During your immediate recovery from cataract surgery (i.e., the first 24 to 48 hours), your eyes may feel itchy and appear red. Other initial common complaints include soreness, irritation, burning, or stinging. Your vision may also be blurry, which is normal. Eye itchiness usually resolves within a couple of days, while blurry vision may take up to a week.

In addition to keeping tabs on your symptoms during recovery, it's also important to follow your surgeon's instructions, which will include:

  • Avoid touching or rubbing your eyes.
  • Use your eye drops as advised.
  • Sleep with a protective eye patch at night to avoid accidentally poking or hitting yourself. Your doctor may also ask that you wear eyeglasses or a shield during the day to protect your eye.

Long-Term Care

After cataract surgery, your eye will take up to eight weeks to fully heal.

The vast majority (around 90%) of people have an improvement in their vision after cataract surgery; nevertheless, their vision is not perfect.

Many people still require eyeglasses or contact lenses after surgery, usually for specific activities, like reading.

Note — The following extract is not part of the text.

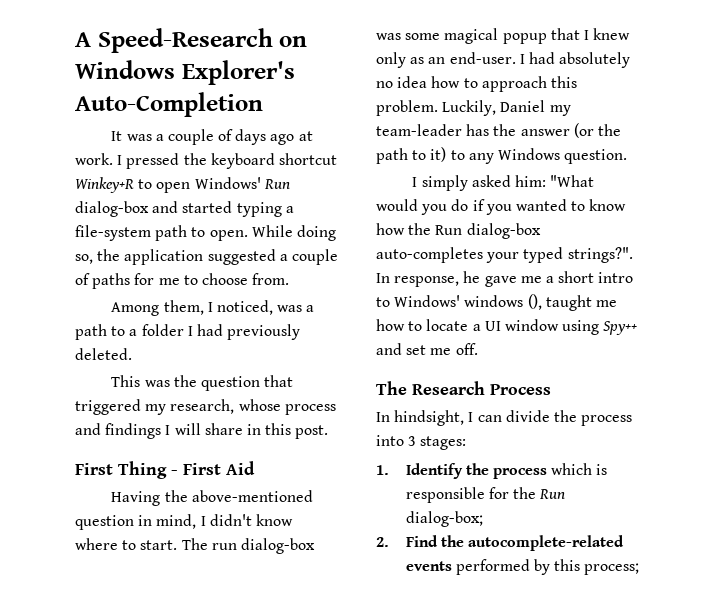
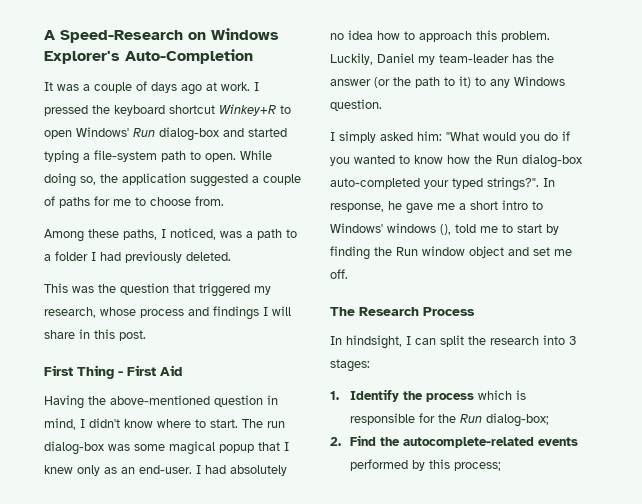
[163,300,204,315] them, -> [88,229,157,240] these paths,
[376,247,483,263] auto-completes -> [330,178,420,189] auto-completed
[545,295,617,311] [376,319,638,335] taught me how to locate a UI window using Spy++ -> [455,224,559,235] [330,246,504,260] told me to start by finding the Run window object
[505,410,633,426] divide the process -> [440,335,539,347] split the research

Most children require one of these options after cataract surgery to optimize their visual development.

Lastly, it's important to mention that after cataract surgery, you will need to continue regular eye exams in order to monitor for post-surgical complications and for your overall eye health.

Potential Risks

All surgeries carry some potential risks or complications, and cataract surgery is no exception. That said, these complications are generally very preventive and many can be addressed if treated promptly.

Complications of cataract surgery include:

  • Swelling of the cornea: This complication may cause blurry vision the day after surgery. If significant, steroid eye drops can help bring down the swelling.
  • Increased pressure inside the eye (elevation of intraocular pressure): This complication is generally temporary and transient within the hours right after surgery. In some people, though, the pressure persists and/or worsens, requiring treatment with a pressure-lowering medication.
  • Posterior capsular rupture: This complication refers to a tear in the posterior capsule (back part) of the natural lens. It occurs during the surgery and is fixed intraoperatively with various surgical techniques.
  • Posterior capsular opacification: This complication occurs when the capsule behind the new lens implant thickens and becomes opaque (cloudy or hazy) following cataract surgery. As a result, your vision can become significantly blurry, similar to what it was before surgery. A simple laser procedure known as Yag capsulotomy can be performed to remove this hazy capsule.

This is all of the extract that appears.